La necessità li ha costretti ad approdare quassù, perchè i feudi di periferia vanno difesi sempre e comunque, anche a rischio di rimettercene la faccia e andarsene vestiti di fischi e di urla. Ad un certo punto anche il premier Berlusconi, il suo fidato caposcorta Bossi e persino il Napolitano che quassù ha studiato si sono decisi a far visita al Veneto in stato di emergenza. Premesso che noi siamo quelli del primo Berlusconi – quello che disse “ghe pensi mi” – e che nelle calamità naturali sappiamo trarre forza dalla nostra millenaria e saporita storia, ci rimane un pizzico di amarezza per l’elegante messa in disparte riservata alla nostra terra e alla nostra gente dall’Italia intera. Quell’Italia che tante volte i nostri padri, i nostri soldati e i nostri uomini del volontariato sono scesi ad aiutare, a risollevare e a tirare fuori da pesantissimi disastri naturali: ultimo in ordine di tempo il prezioso e puntualissimo intervento a favore de L’Aquila colpita dal sisma. Assieme ad altri mille gesti anonimi e firmati col cuore.
Ci hanno fatto credere che questa è la conseguenza del nostro mostrarci autonomi, indipendenti e autosufficienti. Ma anche fosse così, rimane pur sempre l’eleganza di prestare una mano, fosse anche solo in segno di vicinanza e di rispetto per un lembo di terra che all’Italia ha dato e sta dando tantissimo delle sue risorse umane, spirituali ed economiche. La nostra storia ci ha insegnato a non piangerci addosso, a non guardare ciò che potrebbe essere stato ma a fare sempre e solo i conti con ciò che succede e quello che potrebbe avvenire. Magari anticipandolo facendo forza sui nostri talenti, sulla creatività e sul saper leggere i segnali all’orizzonte della storia. E’ con questa prospettiva nel cuore che abbiamo affrontato emergenze più lacrimose di questa alluvione, sopratutto nel cuore: il pianto per figli partiti senza biglietto di ritorno, il dramma di padri costretti ad emigrare altrove in cerca di fortuna, il sorriso di madri sempre e solo sulla soglia in attesa, l’eroismo di gente dalla storia comune disposta a sacrificarsi per difendere il nome, il profumo e la magia dei suoi confini. A noi la compassione non è mai piaciuta: ci rende forti e orgogliosi dell’Italia il gesto della vicinanza.
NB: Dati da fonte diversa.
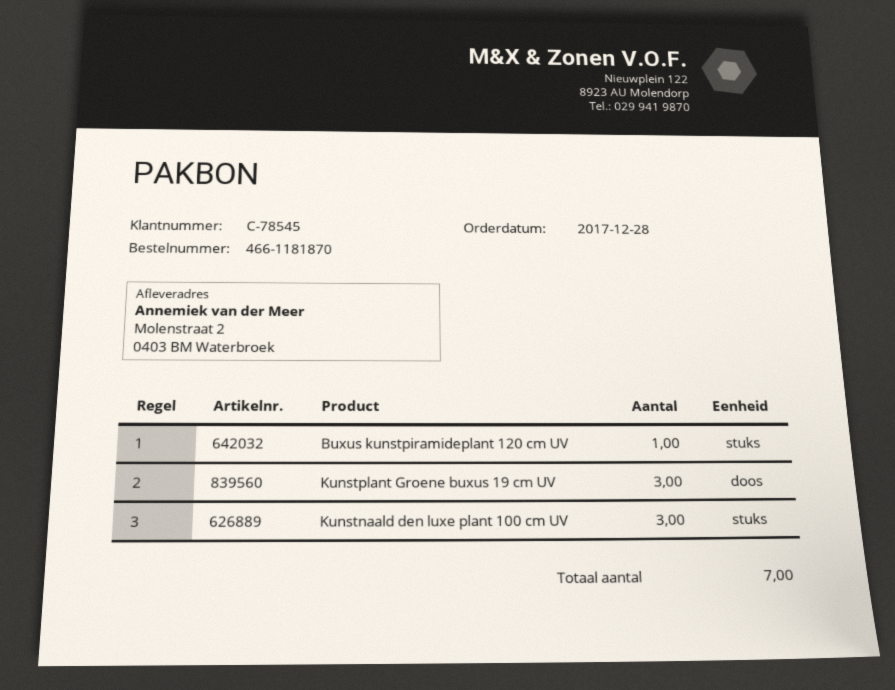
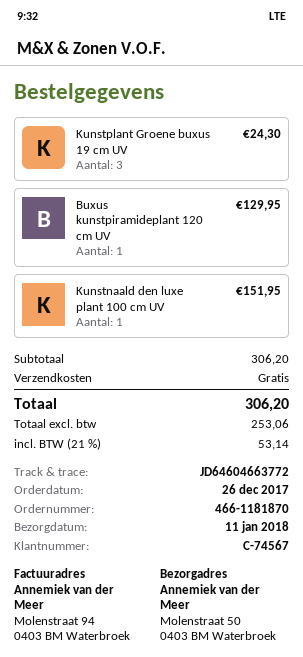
order date: 2017-12-28 -> 2017-12-26
customer number: C-78545 -> C-74567
ship to: Molenstraat 2, 0403 BM Waterbroek -> Molenstraat 50, 0403 BM Waterbroek
Kunstnaald den luxe plant 100 cm UV: 3 -> 1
La compassione dice l’impotenza e la rassegnazione, la vicinanza racconta la forza di rialzarsi, il braccio teso in segno di aiuto, la semplice voglia di non lasciarsi piegare dalla paura di una Natura avversa.
Meno male che il premier nel giro delle questure ha evitato la liturgia delle barzellette, della semplificazione e dell’ironia che tutto offusca: si è limitato a raccogliere ciò che spetta a chi porta i soccorsi di Pisa. A guerreggiare ci hanno pensato, però, i politici locali che non hanno perso l’occasione – di fronte a morti, alluvionati e rifugiati – di scaricarsi le colpe a vicenda. Ennesimo segno di un certo modo di gestire il bene comune che ha fallito di fronte alla richiesta di serietà. Come quello del ministro Sandro Bondi – probabilmente più capace nell’arte poetica che in quella umana – disposto a filosofare attorno al crollo di quel muro di Pompei (con tutto il rispetto per la storia che reca impressa) e dimentico che anche qui, forse, fra millenni potrebbero esserci mura che tengono impressi lineamenti di persone morte abbracciate. Conoscere la storia non è una semplice passione d’antiquariato, ma un voler imparare dal passato per non ripetere ciò che è già stato. E già stato pagato.
Ma nemmeno prostrati e in ginocchio sogneremmo mai di tornare indietro. Potremmo gridare il nostro federalismo fiscale e invocare quello economico. Ma non ci sogneremmo mai di chiedere il federalismo umanitario: non possiamo contraddire noi stessi. D’altronde per chi nasce signore l’eleganza non sarà mai un optional occasionale. E il Veneto rimane pur sempre una bellissima signora. Anche quando, bagnata e infangata, scava nel fango.